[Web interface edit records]
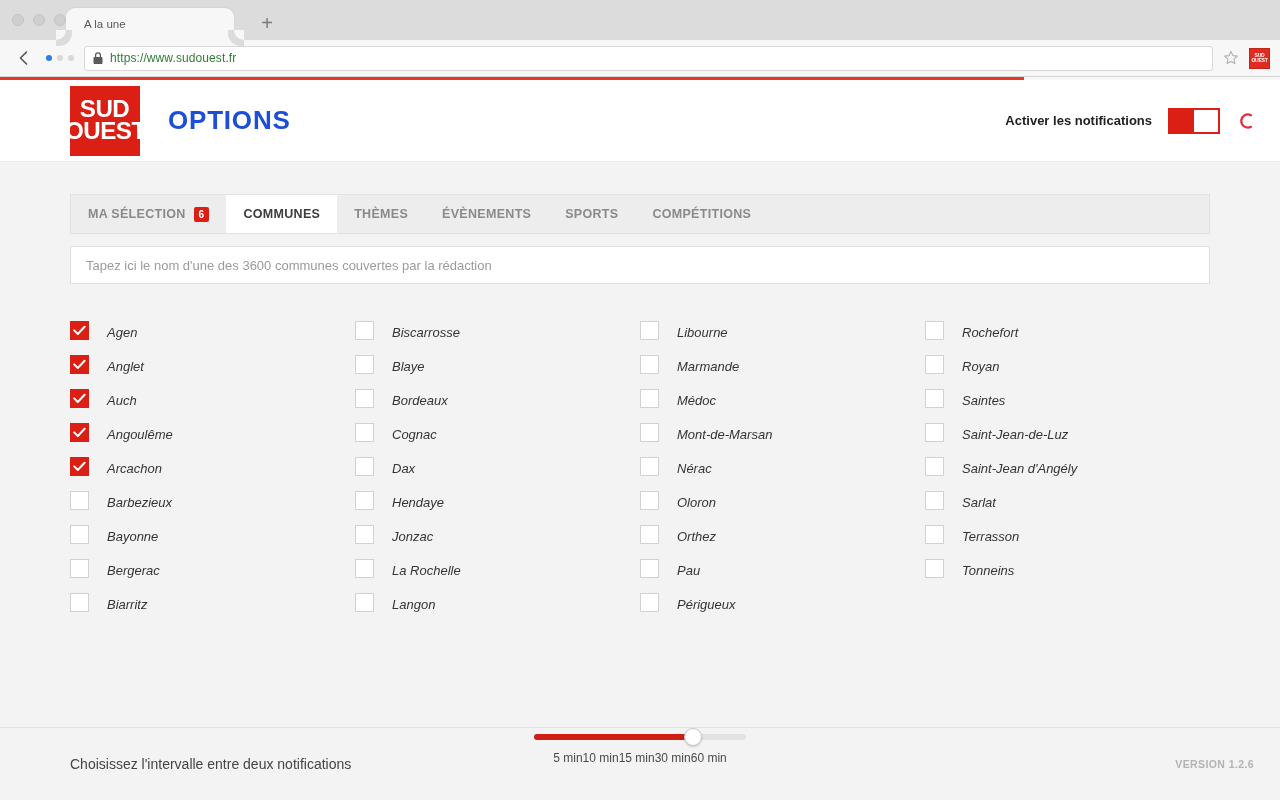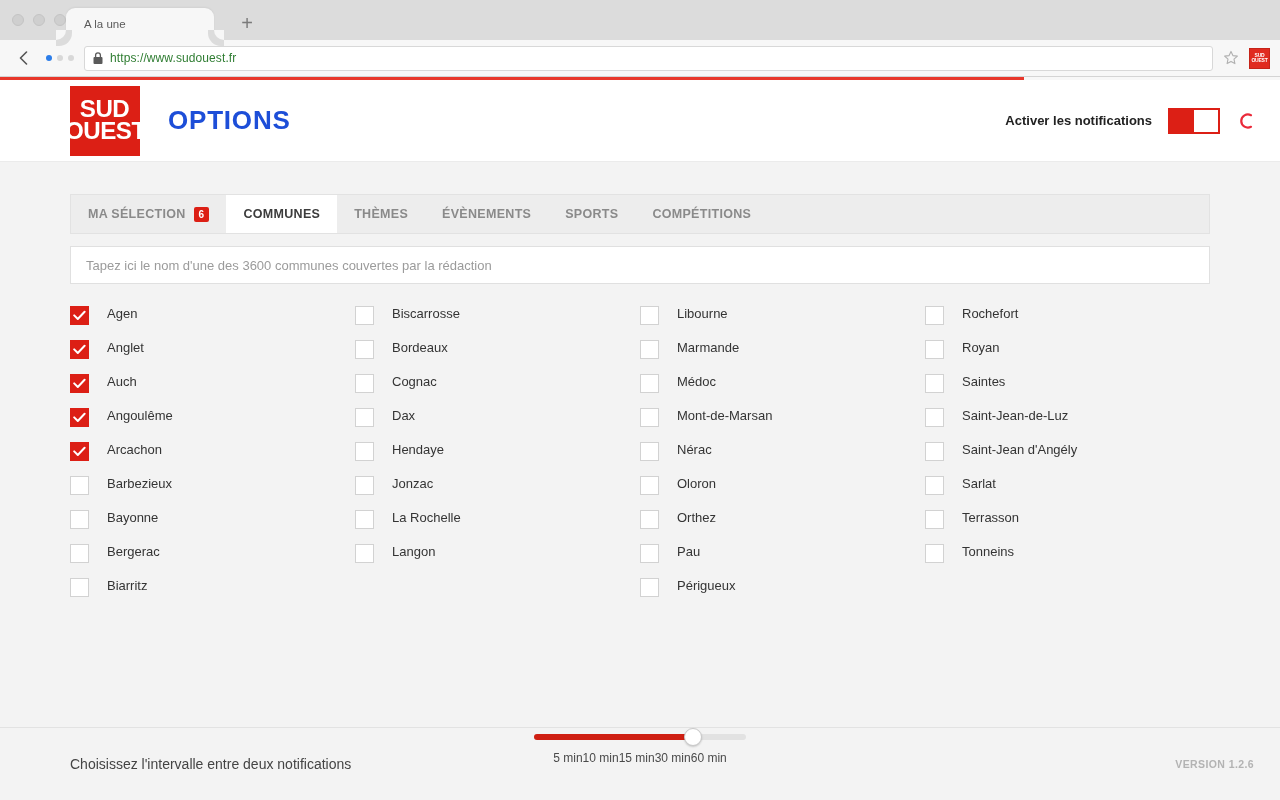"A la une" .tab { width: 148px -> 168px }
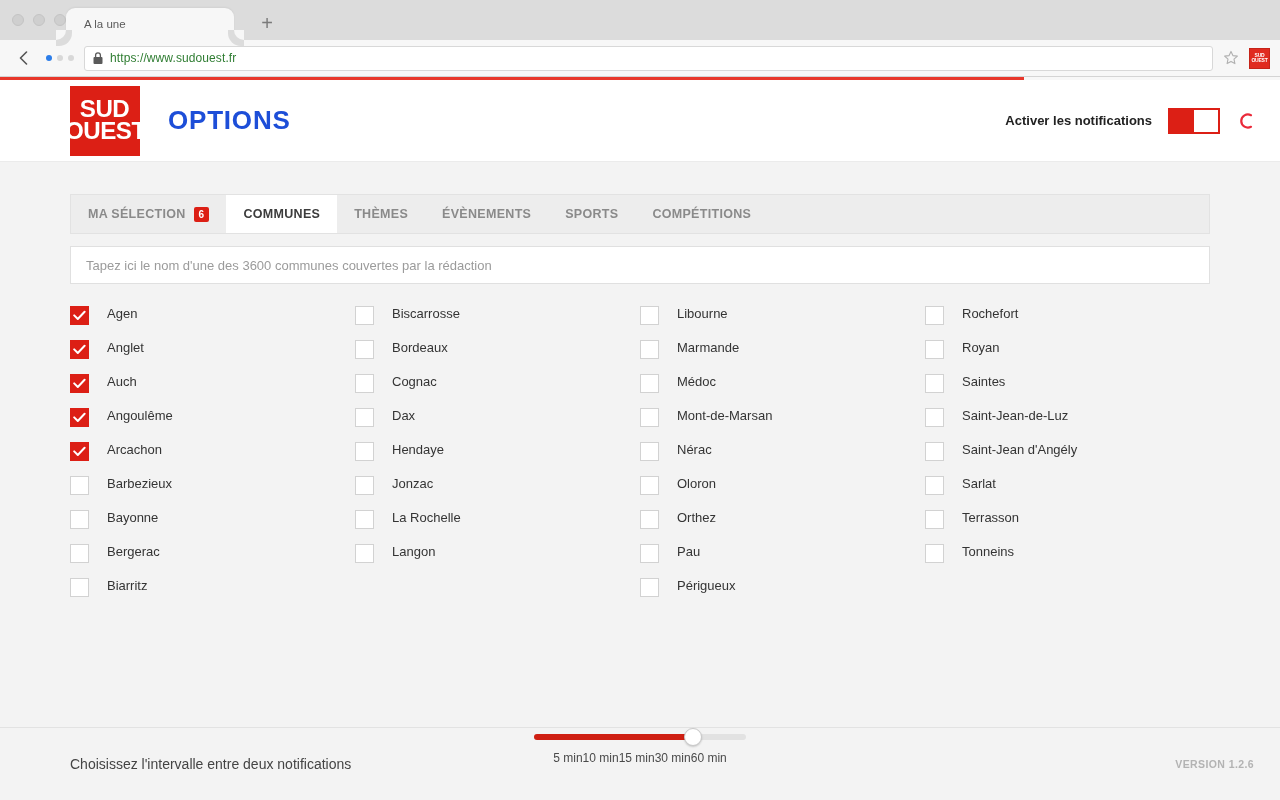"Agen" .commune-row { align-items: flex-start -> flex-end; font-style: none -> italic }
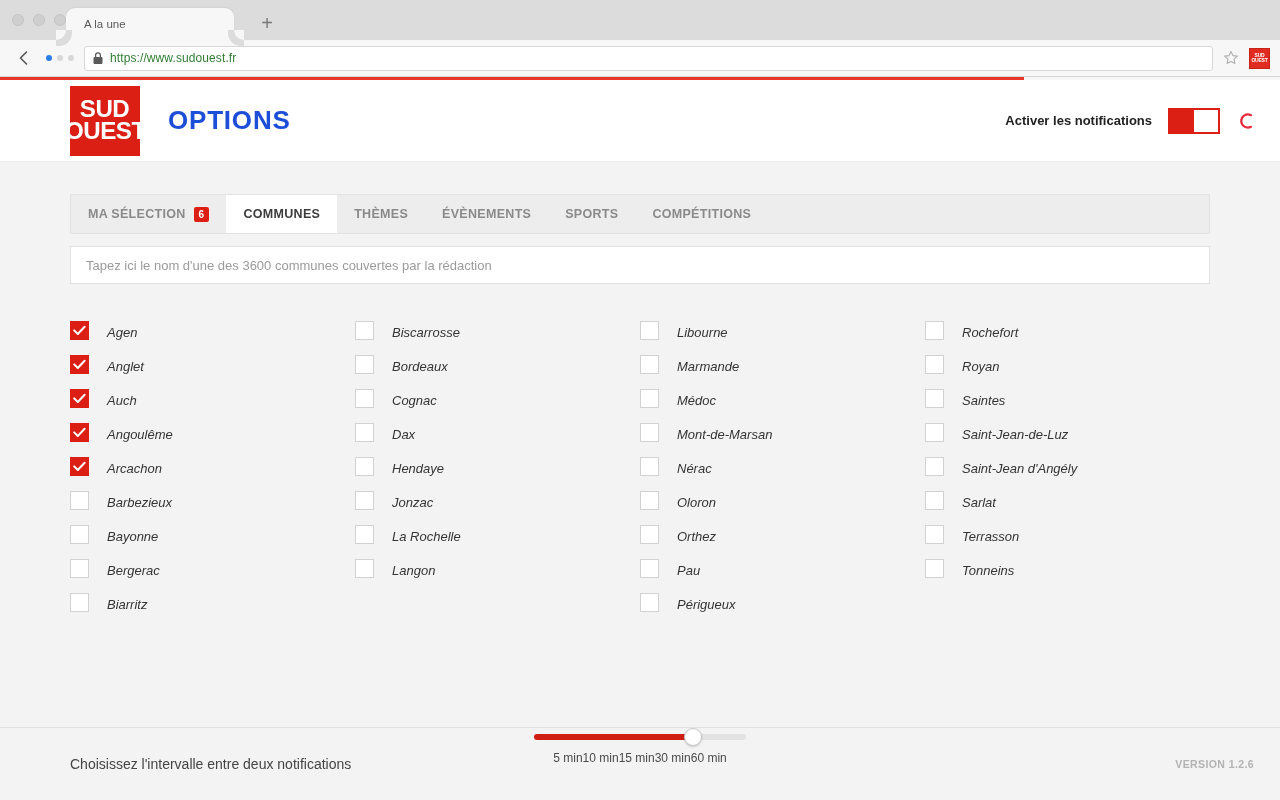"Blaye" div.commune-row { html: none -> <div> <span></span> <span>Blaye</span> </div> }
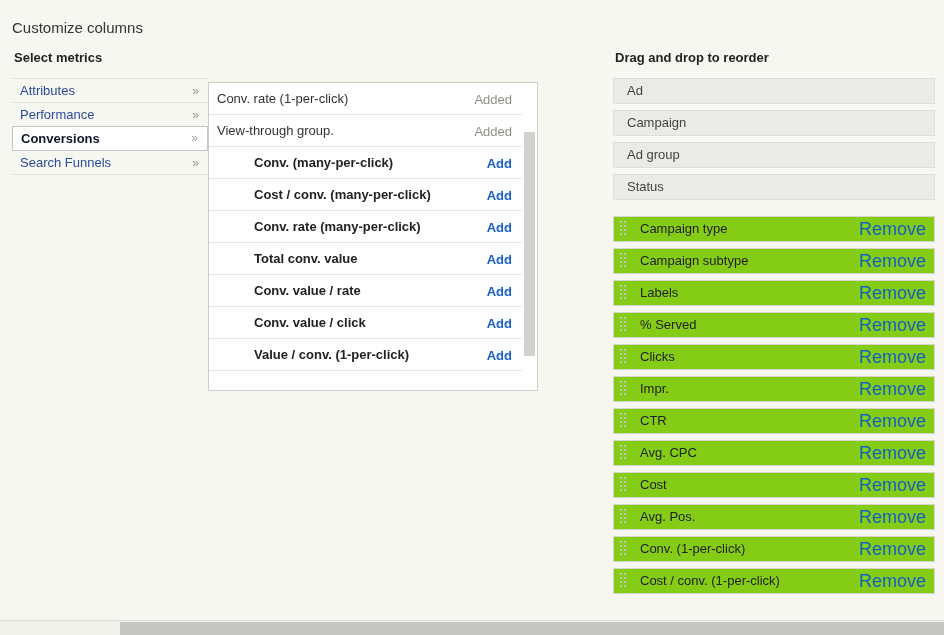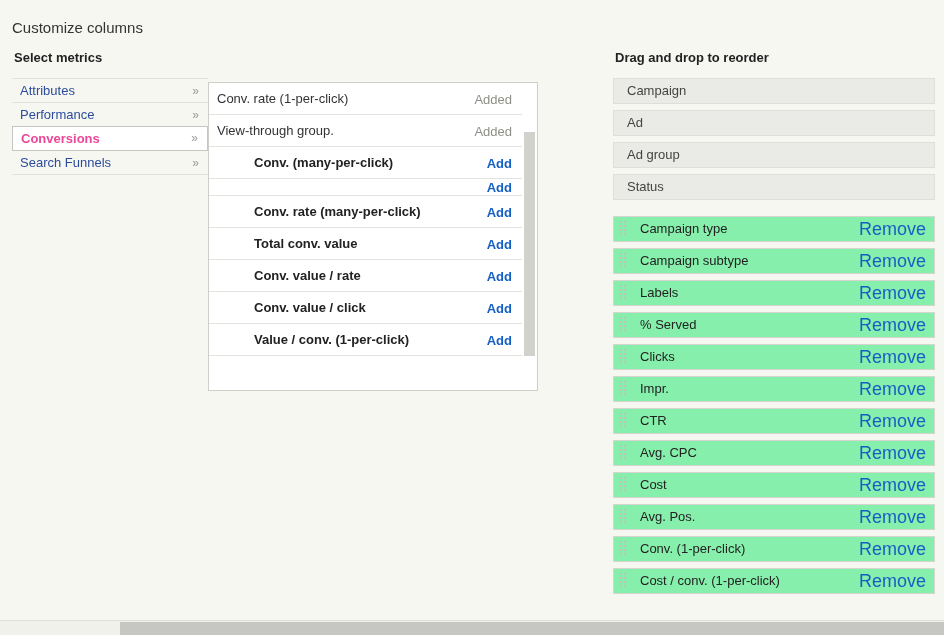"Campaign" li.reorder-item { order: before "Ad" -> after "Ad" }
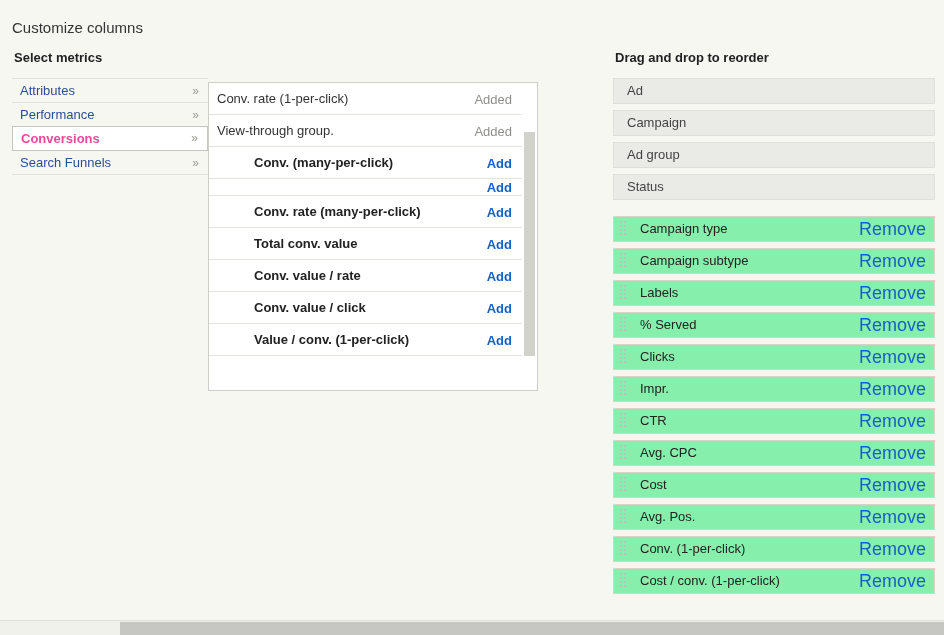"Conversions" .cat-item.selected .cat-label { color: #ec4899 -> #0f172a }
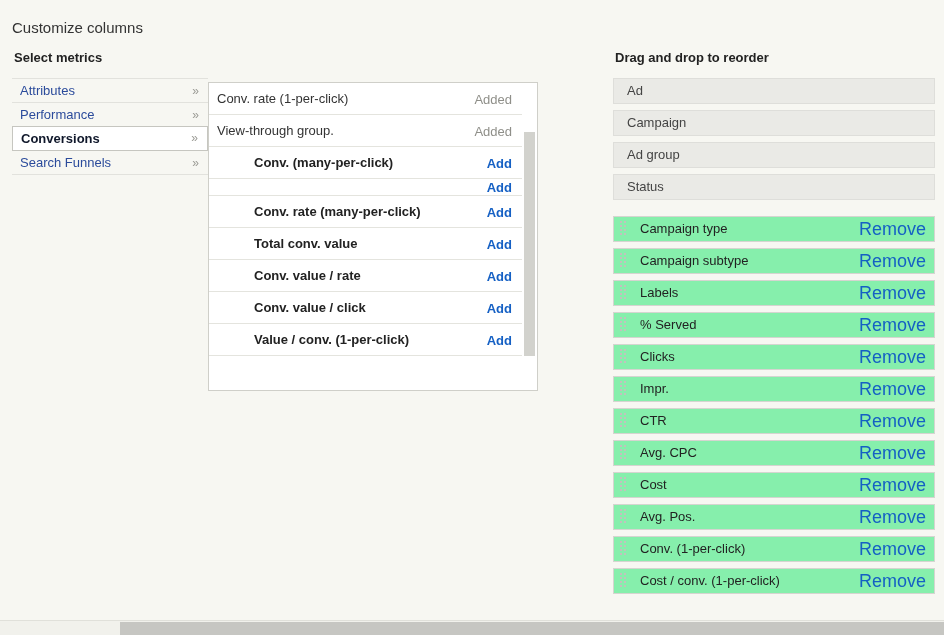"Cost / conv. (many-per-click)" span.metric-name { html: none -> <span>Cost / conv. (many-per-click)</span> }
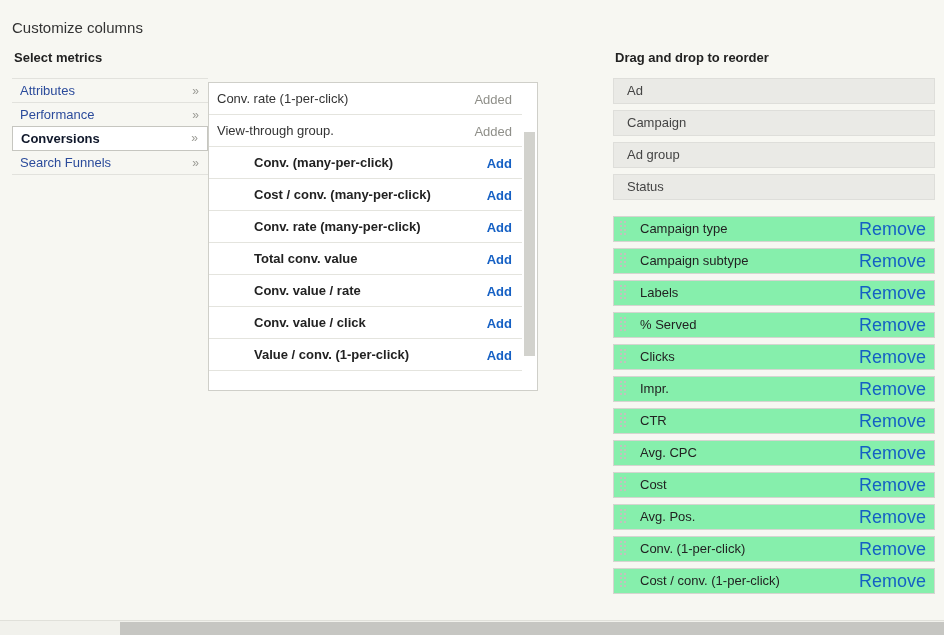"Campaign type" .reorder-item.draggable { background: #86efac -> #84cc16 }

TASK INSTRUCTIONS. Since only the text is wanted, repeat all the records above exactly and omit the pictures.

TASK RESPONSE.
"A la une" .tab { width: 148px -> 168px }
"Agen" .commune-row { align-items: flex-start -> flex-end; font-style: none -> italic }
"Blaye" div.commune-row { html: none -> <div> <span></span> <span>Blaye</span> </div> }
"Campaign" li.reorder-item { order: before "Ad" -> after "Ad" }
"Conversions" .cat-item.selected .cat-label { color: #ec4899 -> #0f172a }
"Cost / conv. (many-per-click)" span.metric-name { html: none -> <span>Cost / conv. (many-per-click)</span> }
"Campaign type" .reorder-item.draggable { background: #86efac -> #84cc16 }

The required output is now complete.